(Working data)
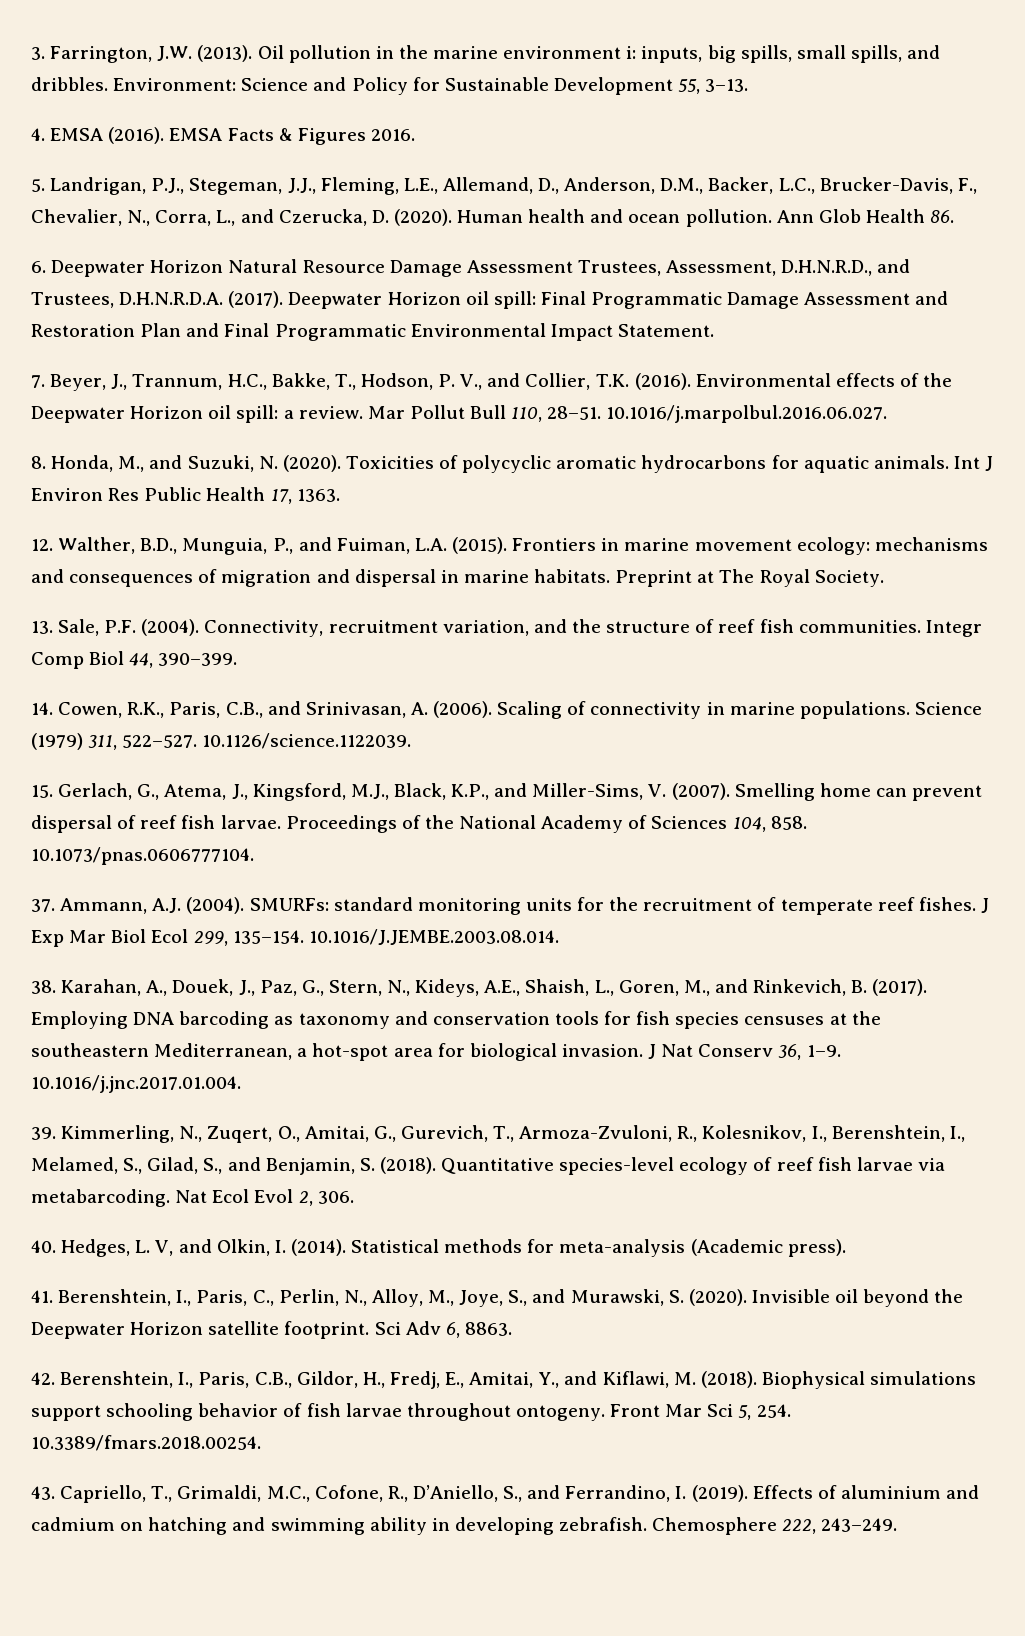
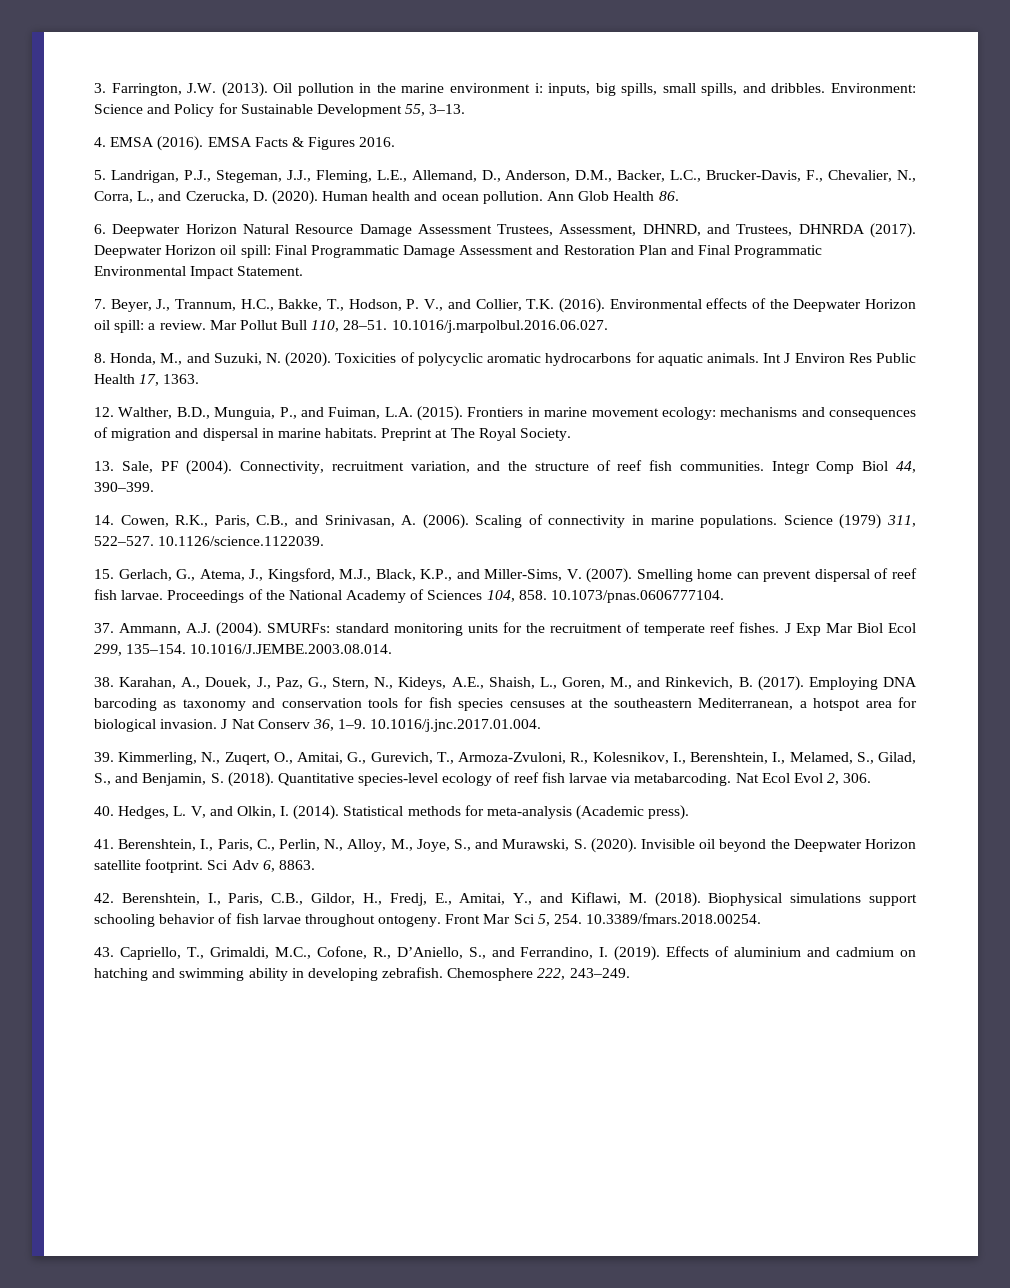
- 6. Deepwater Horizon Natural Resource Damage Assessment Trustees, Assessment, D.H.N.R.D., and Trustees, D.H.N.R.D.A. (2017).
+ 6. Deepwater Horizon Natural Resource Damage Assessment Trustees, Assessment, DHNRD, and Trustees, DHNRDA (2017).
- 13. Sale, P.F. (2004).
+ 13. Sale, PF (2004).
- Employing DNA barcoding as taxonomy and conservation tools for fish species censuses at the southeastern Mediterranean, a hot-spot area for biological invasion.
+ Employing DNA barcoding as taxonomy and conservation tools for fish species censuses at the southeastern Mediterranean, a hotspot area for biological invasion.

(Instructions for the task) Set down, exactly and only, the lines running from the one holding "Trustees, DHNRDA (2017)." through the end of the records above, both ends included.

(Task solution)
+ 6. Deepwater Horizon Natural Resource Damage Assessment Trustees, Assessment, DHNRD, and Trustees, DHNRDA (2017).
- 13. Sale, P.F. (2004).
+ 13. Sale, PF (2004).
- Employing DNA barcoding as taxonomy and conservation tools for fish species censuses at the southeastern Mediterranean, a hot-spot area for biological invasion.
+ Employing DNA barcoding as taxonomy and conservation tools for fish species censuses at the southeastern Mediterranean, a hotspot area for biological invasion.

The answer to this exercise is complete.